(Stored items from a collection)
----------
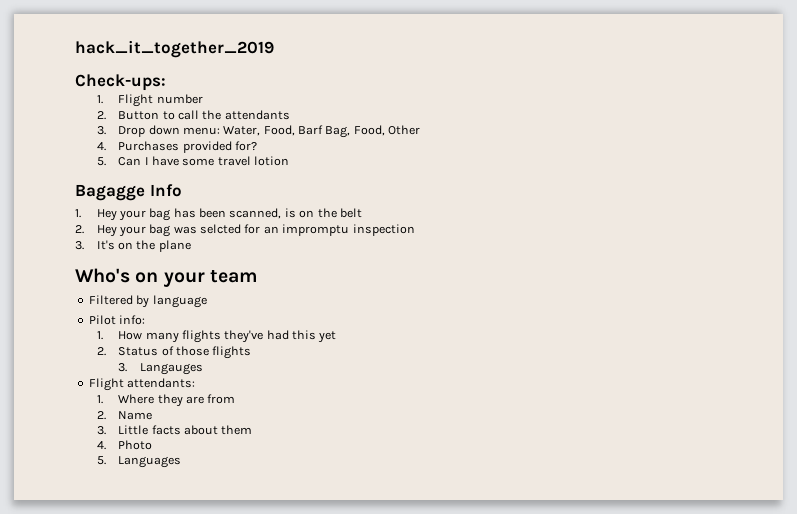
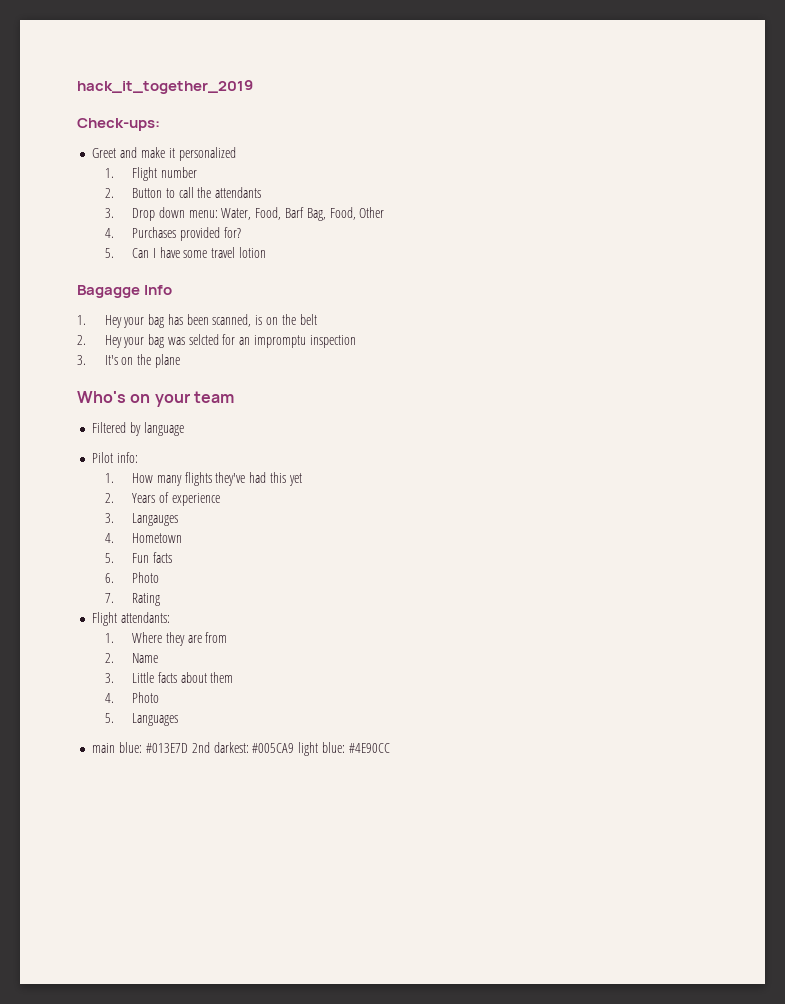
+ Greet and make it personalized
- 2. Status of those flights
+ 2. Years of experience
  3. Langauges
+ 4. Hometown
+ 5. Fun facts
+ 6. Photo
+ 7. Rating
+ main blue: #013E7D 2nd darkest: #005CA9 light blue: #4E90CC

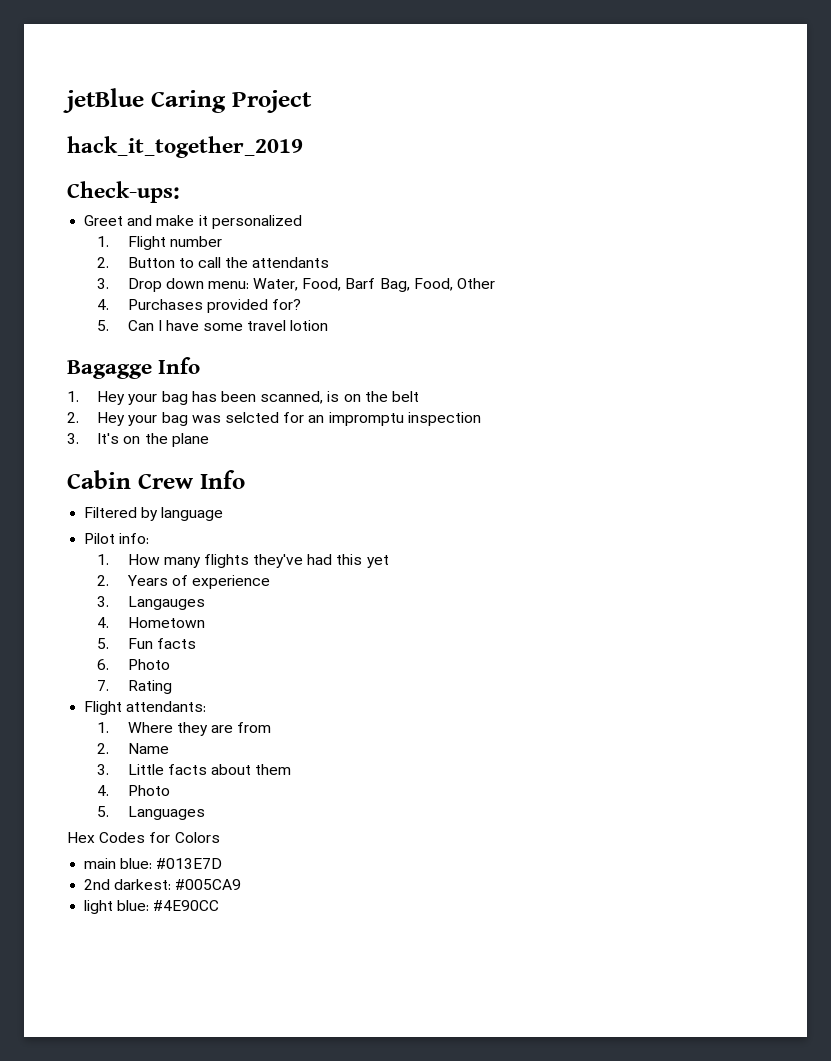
+ jetBlue Caring Project
- Who's on your team
+ Cabin Crew Info
+ Hex Codes for Colors
- main blue: #013E7D 2nd darkest: #005CA9 light blue: #4E90CC
+ main blue: #013E7D
+ 2nd darkest: #005CA9
+ light blue: #4E90CC

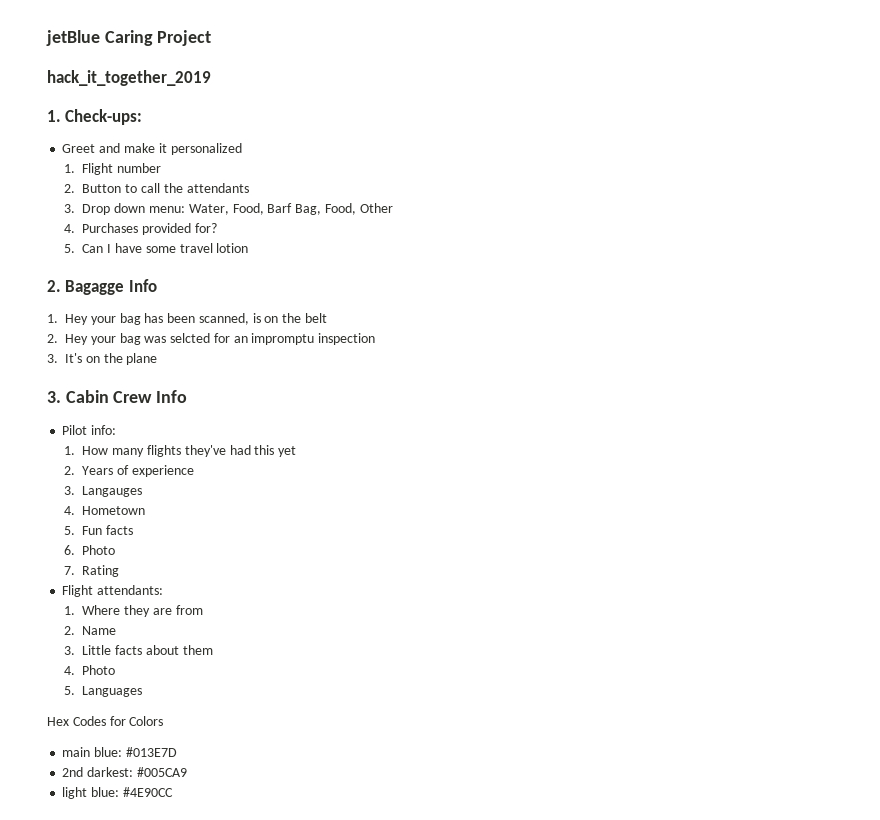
- Check-ups:
+ 1. Check-ups:
- Bagagge Info
+ 2. Bagagge Info
- Cabin Crew Info
+ 3. Cabin Crew Info
- Filtered by language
----------
* _Task description_
Please return all lines from the records that hold the word "main".

* _Task output_
+ main blue: #013E7D 2nd darkest: #005CA9 light blue: #4E90CC
- main blue: #013E7D 2nd darkest: #005CA9 light blue: #4E90CC
+ main blue: #013E7D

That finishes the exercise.